Here, by contrast, it is clear that plaintiff has sought only to recover moneys which defendant undertook to pay under the contract, thereby assuming a definite obligation. By the express terms of the agreement drafted by defendant, its appended schedule reflected the "cost of this joint venture" to defendant and set forth the fees to be paid to plaintiff for a specific number of names to be provided by plaintiff in each of the 10 years contemplated by the arrangement. That schedule also contemplated that plaintiff would suffer losses during the first five years because of its additional start-up costs, and defendant agreed to pay a larger fee per name for names provided during that period. These contemplated losses, however, do not alter the fact that defendant agreed to pay a specific amount over a period of 10-years — a sum explicitly stated in the contract schedule to be $3,027,500 and thus unquestionably within the contemplation of the parties. Moreover, contrary to defendant's contention, the fact that plaintiff did not incur costs as great as anticipated during part of the time in which the parties had contemplated that plaintiff would suffer losses is irrelevant to defendant's obligation under the agreement. Thus, as the trial proof establishes, plaintiff has sufficiently demonstrated that the moneys it seeks — the present value of the balance owed by defendant under the contract less the costs reasonably saved by plaintiff as a result of the breach — are general damages flowing as a natural and probable consequence of the breach.
Turning to the calculation of these general damages, we conclude that Supreme Court erred in discounting to present value the balance due under the contract by a figure which incorporated a consideration of plaintiff's ability to perform the contract in the future.

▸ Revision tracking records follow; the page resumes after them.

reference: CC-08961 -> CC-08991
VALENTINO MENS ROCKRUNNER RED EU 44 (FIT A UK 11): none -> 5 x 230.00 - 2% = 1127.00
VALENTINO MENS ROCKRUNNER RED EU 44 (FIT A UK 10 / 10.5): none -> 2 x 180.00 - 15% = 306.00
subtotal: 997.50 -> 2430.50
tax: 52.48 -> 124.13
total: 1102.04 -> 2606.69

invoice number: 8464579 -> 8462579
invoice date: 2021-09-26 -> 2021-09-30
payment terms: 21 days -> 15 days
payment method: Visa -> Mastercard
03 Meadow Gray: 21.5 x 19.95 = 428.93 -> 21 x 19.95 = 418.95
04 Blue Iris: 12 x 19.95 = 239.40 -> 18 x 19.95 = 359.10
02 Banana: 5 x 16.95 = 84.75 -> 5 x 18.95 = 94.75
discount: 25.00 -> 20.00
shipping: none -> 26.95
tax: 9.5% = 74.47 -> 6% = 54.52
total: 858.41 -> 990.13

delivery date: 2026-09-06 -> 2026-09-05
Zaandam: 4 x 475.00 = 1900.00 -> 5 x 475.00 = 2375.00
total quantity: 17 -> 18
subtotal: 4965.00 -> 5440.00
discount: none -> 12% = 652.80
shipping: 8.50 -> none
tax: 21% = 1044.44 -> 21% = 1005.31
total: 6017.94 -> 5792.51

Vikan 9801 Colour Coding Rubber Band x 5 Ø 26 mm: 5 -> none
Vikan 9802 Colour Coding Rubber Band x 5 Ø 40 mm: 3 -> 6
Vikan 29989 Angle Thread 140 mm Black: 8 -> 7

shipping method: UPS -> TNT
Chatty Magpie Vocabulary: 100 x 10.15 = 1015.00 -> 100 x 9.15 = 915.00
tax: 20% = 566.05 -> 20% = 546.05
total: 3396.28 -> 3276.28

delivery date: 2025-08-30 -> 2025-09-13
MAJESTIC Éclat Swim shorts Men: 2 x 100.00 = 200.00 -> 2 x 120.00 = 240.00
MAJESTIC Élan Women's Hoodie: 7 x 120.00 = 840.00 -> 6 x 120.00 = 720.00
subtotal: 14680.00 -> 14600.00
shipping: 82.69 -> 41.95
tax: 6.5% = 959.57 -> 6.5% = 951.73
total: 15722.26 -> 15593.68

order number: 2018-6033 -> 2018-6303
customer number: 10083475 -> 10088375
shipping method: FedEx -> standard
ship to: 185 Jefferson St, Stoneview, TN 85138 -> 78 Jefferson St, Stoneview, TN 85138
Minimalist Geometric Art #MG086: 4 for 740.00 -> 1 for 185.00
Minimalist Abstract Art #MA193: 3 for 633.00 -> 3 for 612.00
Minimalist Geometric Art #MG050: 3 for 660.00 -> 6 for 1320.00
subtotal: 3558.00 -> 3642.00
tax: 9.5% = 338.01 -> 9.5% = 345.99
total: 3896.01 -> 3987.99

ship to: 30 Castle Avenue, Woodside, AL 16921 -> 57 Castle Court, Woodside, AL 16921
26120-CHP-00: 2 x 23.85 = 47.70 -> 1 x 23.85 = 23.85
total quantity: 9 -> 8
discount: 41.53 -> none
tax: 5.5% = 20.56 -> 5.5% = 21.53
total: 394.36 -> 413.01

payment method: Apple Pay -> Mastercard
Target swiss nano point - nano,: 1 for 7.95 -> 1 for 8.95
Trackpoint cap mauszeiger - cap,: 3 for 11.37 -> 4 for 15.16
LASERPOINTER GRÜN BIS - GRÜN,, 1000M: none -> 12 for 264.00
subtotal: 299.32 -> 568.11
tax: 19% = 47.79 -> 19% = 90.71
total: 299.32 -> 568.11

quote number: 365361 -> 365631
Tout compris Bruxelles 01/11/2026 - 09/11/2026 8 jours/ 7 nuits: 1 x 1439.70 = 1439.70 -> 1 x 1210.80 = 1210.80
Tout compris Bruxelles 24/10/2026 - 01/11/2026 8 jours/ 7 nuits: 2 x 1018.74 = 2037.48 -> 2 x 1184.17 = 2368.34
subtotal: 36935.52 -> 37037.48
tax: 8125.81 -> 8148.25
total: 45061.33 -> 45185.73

The doctrine of anticipatory breach is applicable to bilateral contracts which contemplate some future performance by the nonbreaching party (Long Is. R.R. Co. v Northville Indus. Corp., 41 N.Y.2d 455, 466-468; compare, Kelly v Security Mut. Life Ins. Co., 186 N.Y. 16, 19 [doctrine inapplicable to contracts for the payment of money only]). Pursuant to this doctrine, a wrongful repudiation of the contract by one party before the time for performance entitles the nonrepudiating party to immediately claim damages for a total breach (Long Is. R.R. Co. v Northville Indus. Corp., 41 N.Y.2d, at 463, supra). The nonrepudiating party need not, however, tender performance nor prove its ability to perform the contract in the future (Nichols v Scranton Steel Co., 137 N.Y. 471, 485; Windmuller v Pope, 107 N.Y. 674; see also, Tenavision, Inc. v Neuman, 45 N.Y.2d 145, 150 [buyer's repudiation of contract governed by UCC 2-610 eliminates need for further performance by the seller]; see generally, 4 Corbin, Contracts § 978, at 925 [willingness and ability to perform need not continue after wrongful repudiation]). Rather, the doctrine relieves the nonrepudiating party of its obligation of future performance and entitles that party to recover the present value of its damages from the repudiating party's breach of the total contract (Long Is. R.R. Co. v Northville Indus. Corp., 41 N.Y.2d, at 468, supra; Nichols v Scranton Steel Co., 137 N.Y., at 487-488, supra).
Defendant argues that in discounting the total amount due under the contract to its present value, the court may factor in the risk that the nonrepudiating party will be unable to perform the contract in the future. Such a rule, however, does violence to the settled principles of the doctrine of anticipatory breach because it would require the nonrepudiating party to prove its ability to perform in the future, despite the fact the doctrine is intended to operate to relieve the nonrepudiating party from that very performance.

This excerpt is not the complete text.